Un tipo montando un triciclo con un lanza-llamas pegado y un grupo de mimos ayudaron a Taylor Swift a abrir el espectáculo de los premios Grammy.

Swift, vestida como el Sombrerero Loco toda de blanco, con pantalones cortos y botas altas durante una versión surrealista de su éxito "We Are Never Ever Getting Back Together".

La cantante pretendió hablar con su novio incumplido por teléfono: "Estoy ocupada abriendo los Grammy y no vamos a volver jamás".
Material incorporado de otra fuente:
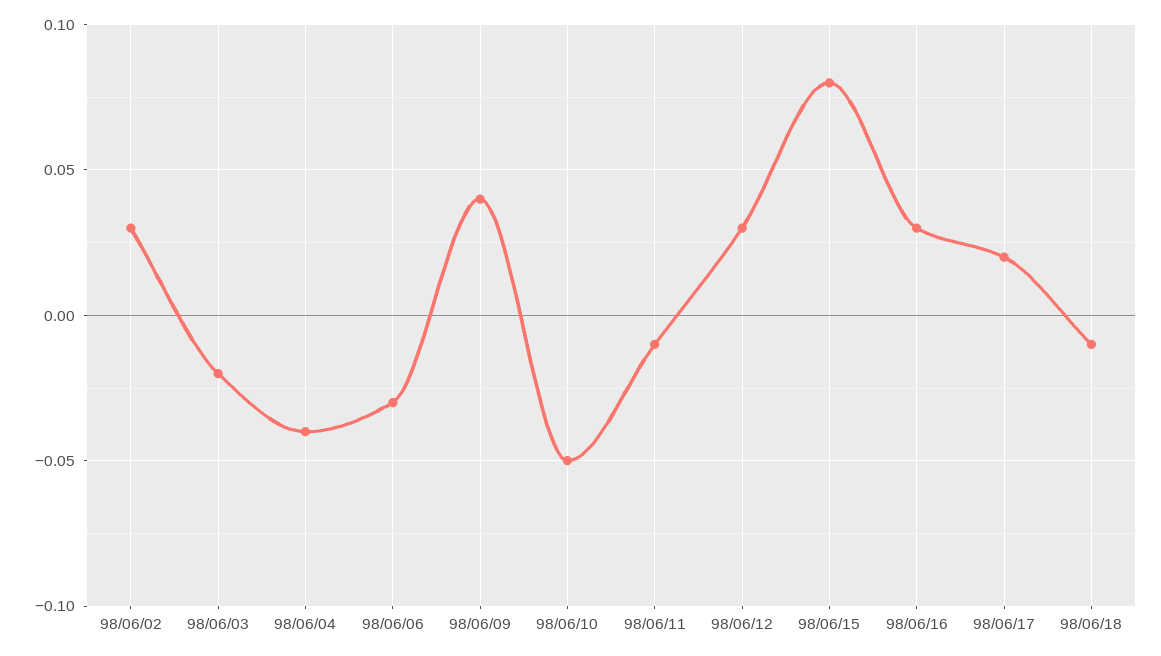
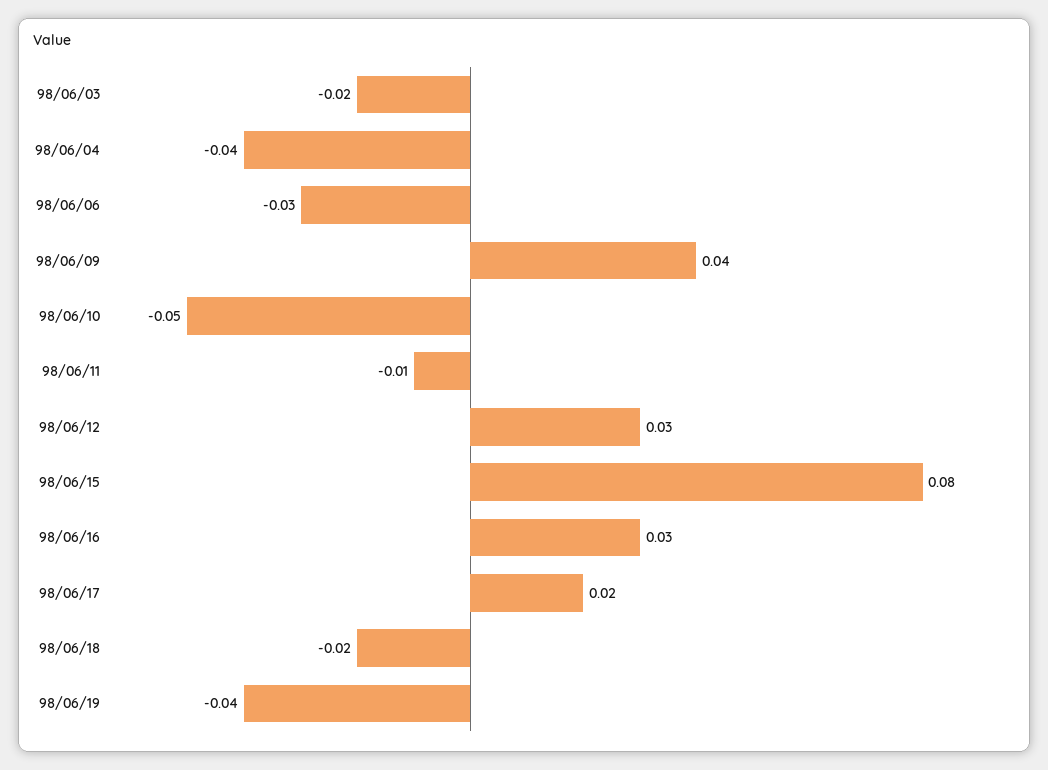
98/06/02: 0.03 -> none
98/06/18: -0.01 -> -0.02
98/06/19: none -> -0.04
Dan Auerbach de The Black Keys y Skrillex were habían ganado tres estatuillas cada uno en la ceremonia previa no televisada en la que también fueron premiados, entre otros, Juanes y Lila Downs.

Kanye West y Jay-Z, entre un grupo de artistas con seis nominaciones cada uno, obtuvieron dos premios en la misma ceremonia, y Mumford & Sons uno.

Jennifer López y Pitbull fueron los presentadores del primer premio de la velada transmitida por televisión, a mejor interpretación pop solista, que ganó Adele por "Set Fire To The Rain".

López lucía un espectacular vestido negro que dejaba una de sus piernas completamente al descubierto, look que Pitbull elogió en español.